Speaker
Description
The imbibition process inside paper sheets is a complex process [1], where effects such as swelling, penetration and wetting determine the capillary uptake behavior. Understanding all these processes can give crucial information for optimizing printing inks and media. Measuring liquid penetration is still a challenging task. Most experimental techniques can measure either swelling or liquid uptake in ‘global’ manner without spatial information. Here we demonstrate that our previously introduced high-speed NMR imaging technique [2] can visualize coherently swelling and uptake inside printing paper with spatial resolution. A schematic representation of the set-up is shown in the figure (left). Liquid distributions during penetration of a microliter droplet are shown in the same figure (right). The technique was able to observe both swelling and penetration. At the beginning (t = 0), the paper sample lies between 0 and 90 µm. As time progresses, the fluid front can be observed to move inside the printing paper (black arrow), while the paper swells (red arrow). The corresponding swelling front (red) and penetration front (black) are depicted in the upper right figure. In this presentation we will discuss the capillary uptake as a function of systematic variations in the paper sheet properties: sizing [3] (degree of hydrophobicity) and calendaring [4] (compression of the fibers). It will be shown that the penetration rate will be largely influenced by the amount of sizing as also a retardation in the uptake behavior that was firstly observed in paper samples. On the other hand, calendaring influences the pore structure and swelling behavior during liquid uptake.

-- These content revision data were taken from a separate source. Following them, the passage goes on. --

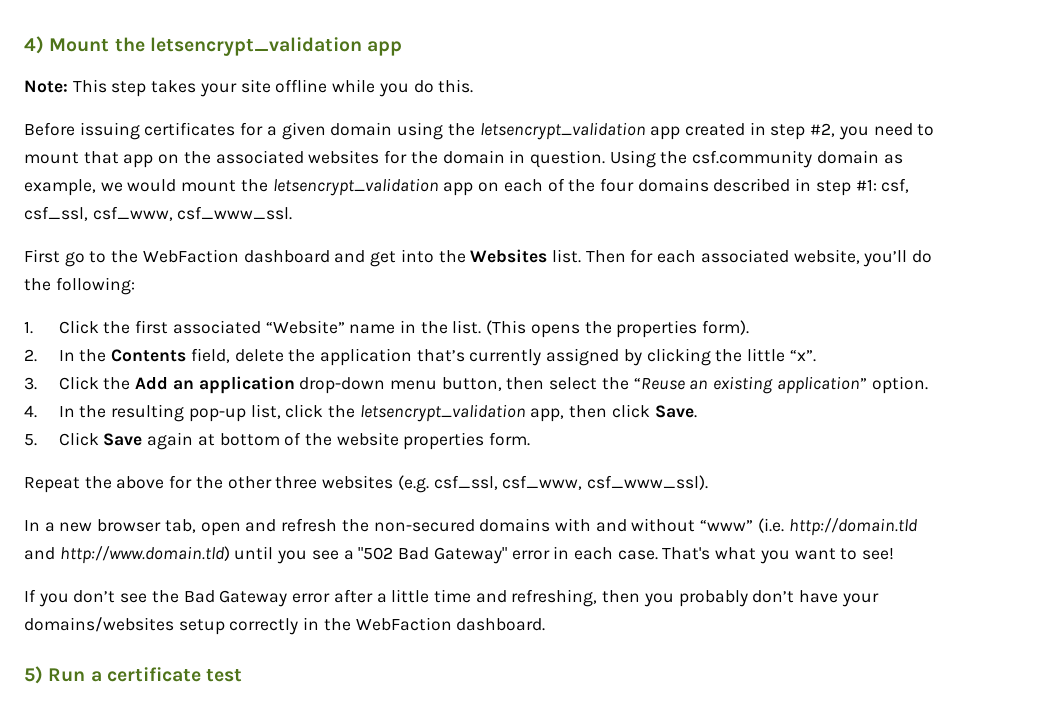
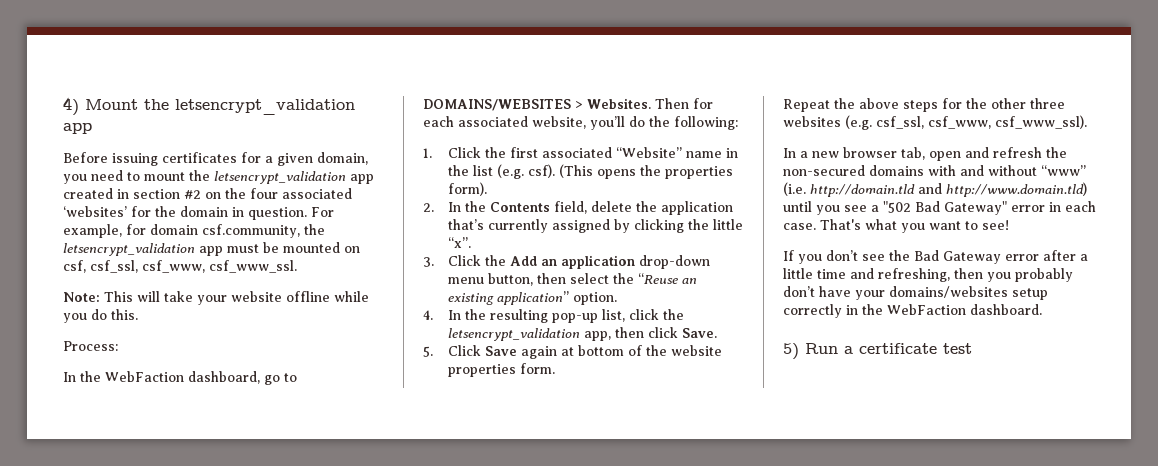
[24,79,474,97] // Note: This step takes your site offline while you do this. -> (92, 128) none
[330,122,444,140] domain using -> [317,152,368,165] [63,170,185,184] domain, you need to mount
[770,123,935,140] [24,150,380,168] step #2, you need to mount that app on the associated websites -> [133,188,352,199] [63,206,127,217] section #2 on the four associated ‘websites’
[609,150,903,168] [24,178,910,196] [24,206,293,221] [24,249,581,267] Using the csf.community domain as example, we would mount the letsencrypt_validation app on each of the four domains described in step #1: csf, csf_ssl, csf_www, csf_www_ssl. // First go to the WebFaction dashboard and get into the Websites list. -> [311,207,334,217] [63,224,325,238] [63,242,360,256] [63,260,297,273] [63,291,369,305] [63,309,138,323] [63,341,118,351] [63,371,297,385] [423,98,651,111] For example, for domain csf.community, the letsencrypt_validation app must be mounted on csf, csf_ssl, csf_www, csf_www_ssl. // Note: This will take your website offline while you do this. // Process: // In the WebFaction dashboard, go to DOMAINS/WEBSITES > Websites.
[452,320,482,334] list. -> [472,164,555,179] list (e.g. csf).
(165, 482) none -> [903,100,938,112] steps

Measuring the liquid profiles at this time and length scales can provide crucial information in understanding the uptake behavior inside complex swellable media by providing information of both swelling and penetration coherently.
References
[1] S. Krainer, C. Smit, and U. Hirn, The effect of viscosity and surface tension on inkjet printed picoliter dots, RSC Adv. 9, 31708 (2019).
[2] Nicasy, R.; Huinink, H.P.; Erich, S.J.F.; Adan, O.C.G. High-speed NMR imaging of capillary action in thin non-transparent porous media. Physical Review E 2021, 104, L043101. doi:10.1103/PhysRevE.104.L043101.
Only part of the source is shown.